> Exercise description
Omit all pictures. Reproduce exactly the lines from the first line of the records below through the line with "left:97px; right:52px; top:16px;".

/---

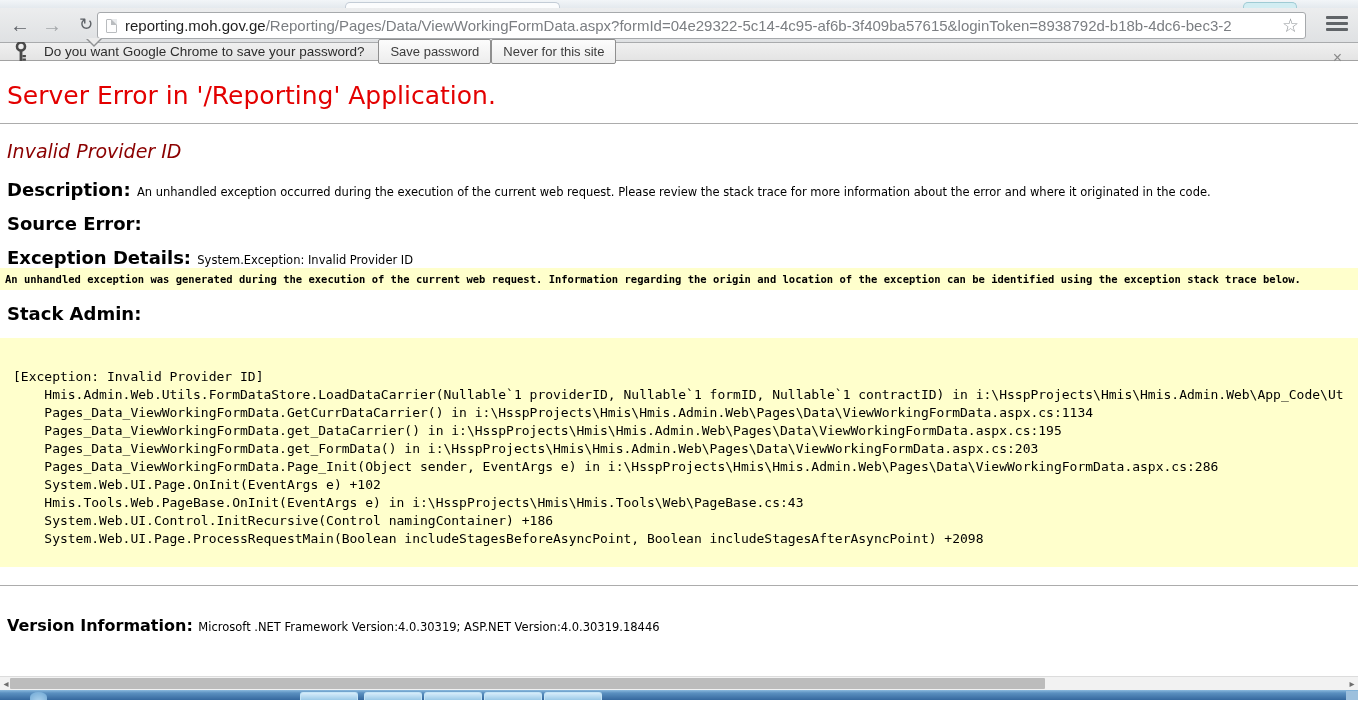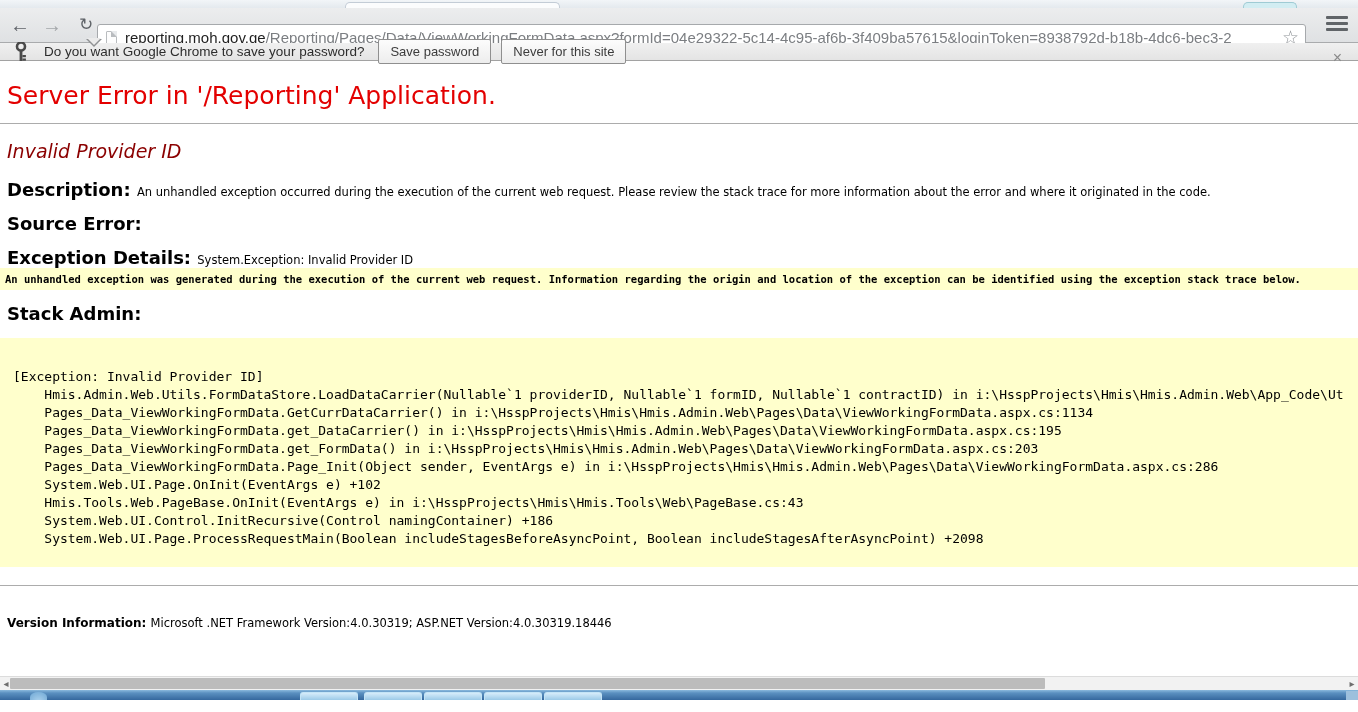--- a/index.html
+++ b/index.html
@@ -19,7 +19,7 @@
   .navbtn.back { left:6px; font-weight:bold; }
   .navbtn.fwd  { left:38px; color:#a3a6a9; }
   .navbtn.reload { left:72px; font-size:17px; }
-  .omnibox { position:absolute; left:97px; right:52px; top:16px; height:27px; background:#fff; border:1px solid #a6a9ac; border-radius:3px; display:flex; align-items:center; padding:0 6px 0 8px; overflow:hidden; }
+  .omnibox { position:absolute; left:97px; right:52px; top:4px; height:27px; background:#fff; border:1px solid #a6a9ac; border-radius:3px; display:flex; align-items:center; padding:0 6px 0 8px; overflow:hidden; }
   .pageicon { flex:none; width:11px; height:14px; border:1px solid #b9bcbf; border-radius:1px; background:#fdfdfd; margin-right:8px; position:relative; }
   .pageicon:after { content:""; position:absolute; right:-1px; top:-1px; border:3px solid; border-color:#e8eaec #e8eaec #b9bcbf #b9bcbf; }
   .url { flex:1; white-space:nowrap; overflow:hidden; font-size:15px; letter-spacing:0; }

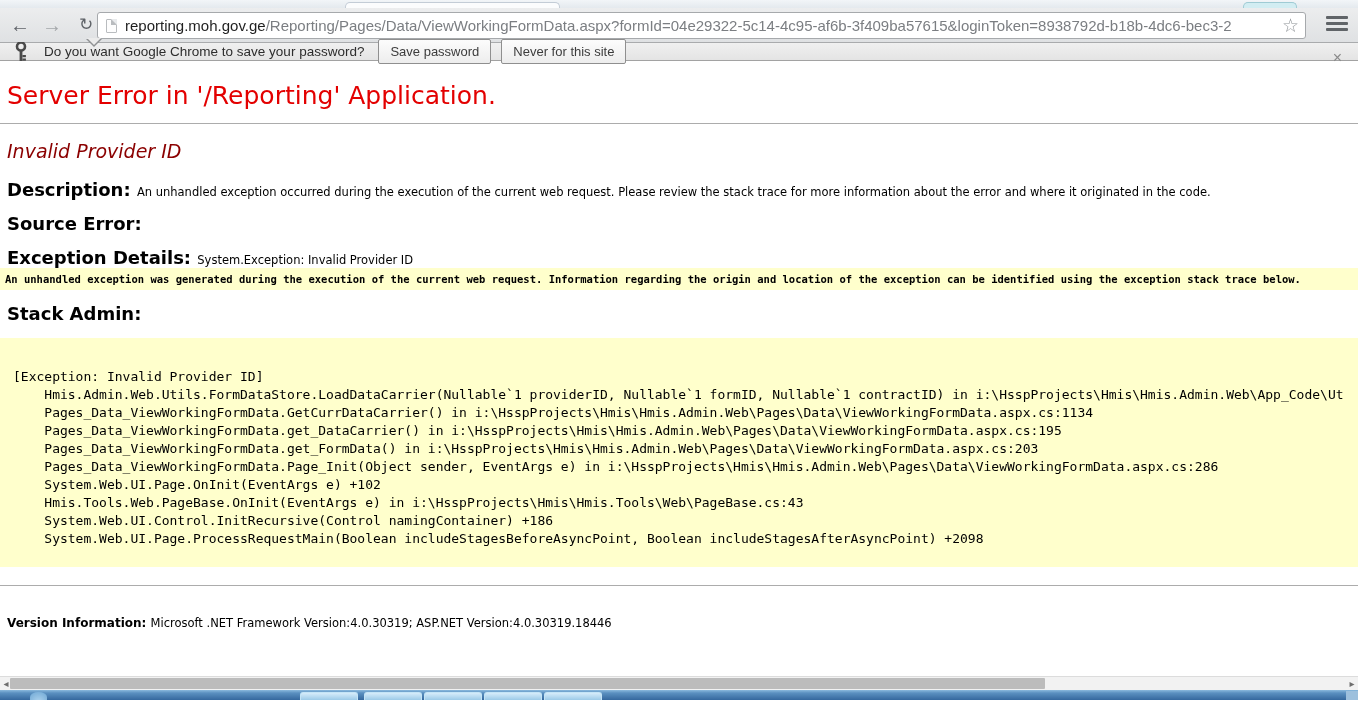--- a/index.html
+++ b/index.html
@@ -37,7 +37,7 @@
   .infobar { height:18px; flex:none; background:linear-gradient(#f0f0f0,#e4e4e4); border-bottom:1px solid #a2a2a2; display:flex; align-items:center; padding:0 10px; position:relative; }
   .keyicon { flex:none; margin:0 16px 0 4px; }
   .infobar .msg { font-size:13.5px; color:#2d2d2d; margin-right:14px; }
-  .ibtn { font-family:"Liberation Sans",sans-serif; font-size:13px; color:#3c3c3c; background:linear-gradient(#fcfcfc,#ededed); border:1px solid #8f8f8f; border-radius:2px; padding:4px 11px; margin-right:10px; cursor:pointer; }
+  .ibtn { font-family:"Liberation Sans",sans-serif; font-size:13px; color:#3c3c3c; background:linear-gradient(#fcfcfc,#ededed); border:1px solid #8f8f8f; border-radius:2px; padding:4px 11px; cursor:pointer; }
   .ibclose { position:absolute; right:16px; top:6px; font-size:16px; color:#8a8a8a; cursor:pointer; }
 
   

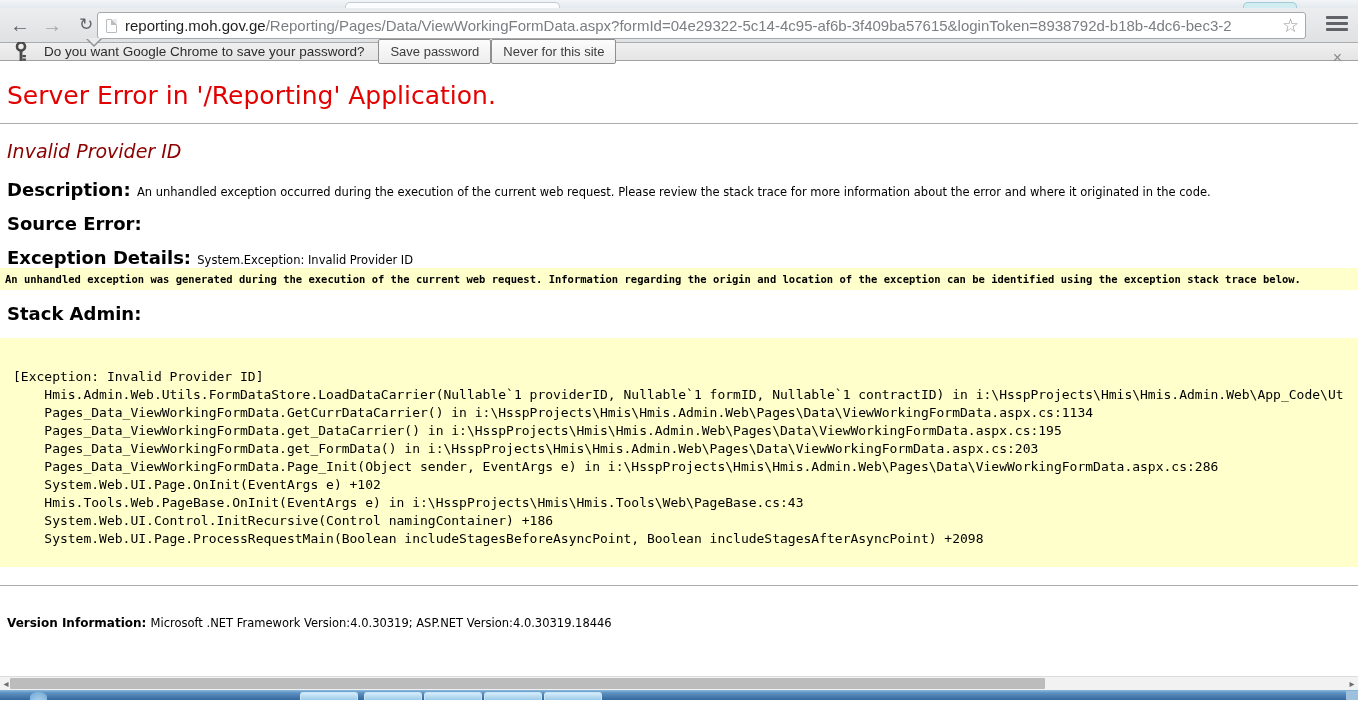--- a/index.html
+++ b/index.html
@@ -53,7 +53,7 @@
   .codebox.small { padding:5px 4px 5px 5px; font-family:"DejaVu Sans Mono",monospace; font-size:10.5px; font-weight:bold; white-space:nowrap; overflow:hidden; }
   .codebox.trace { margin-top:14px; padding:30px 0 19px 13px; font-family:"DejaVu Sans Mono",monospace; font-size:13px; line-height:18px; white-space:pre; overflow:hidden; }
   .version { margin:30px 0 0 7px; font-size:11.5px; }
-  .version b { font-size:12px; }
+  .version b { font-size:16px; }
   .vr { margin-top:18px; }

\---

> Result for this exercise
--- a/index.html
+++ b/index.html
@@ -19,7 +19,7 @@
   .navbtn.back { left:6px; font-weight:bold; }
   .navbtn.fwd  { left:38px; color:#a3a6a9; }
   .navbtn.reload { left:72px; font-size:17px; }
-  .omnibox { position:absolute; left:97px; right:52px; top:16px; height:27px; background:#fff; border:1px solid #a6a9ac; border-radius:3px; display:flex; align-items:center; padding:0 6px 0 8px; overflow:hidden; }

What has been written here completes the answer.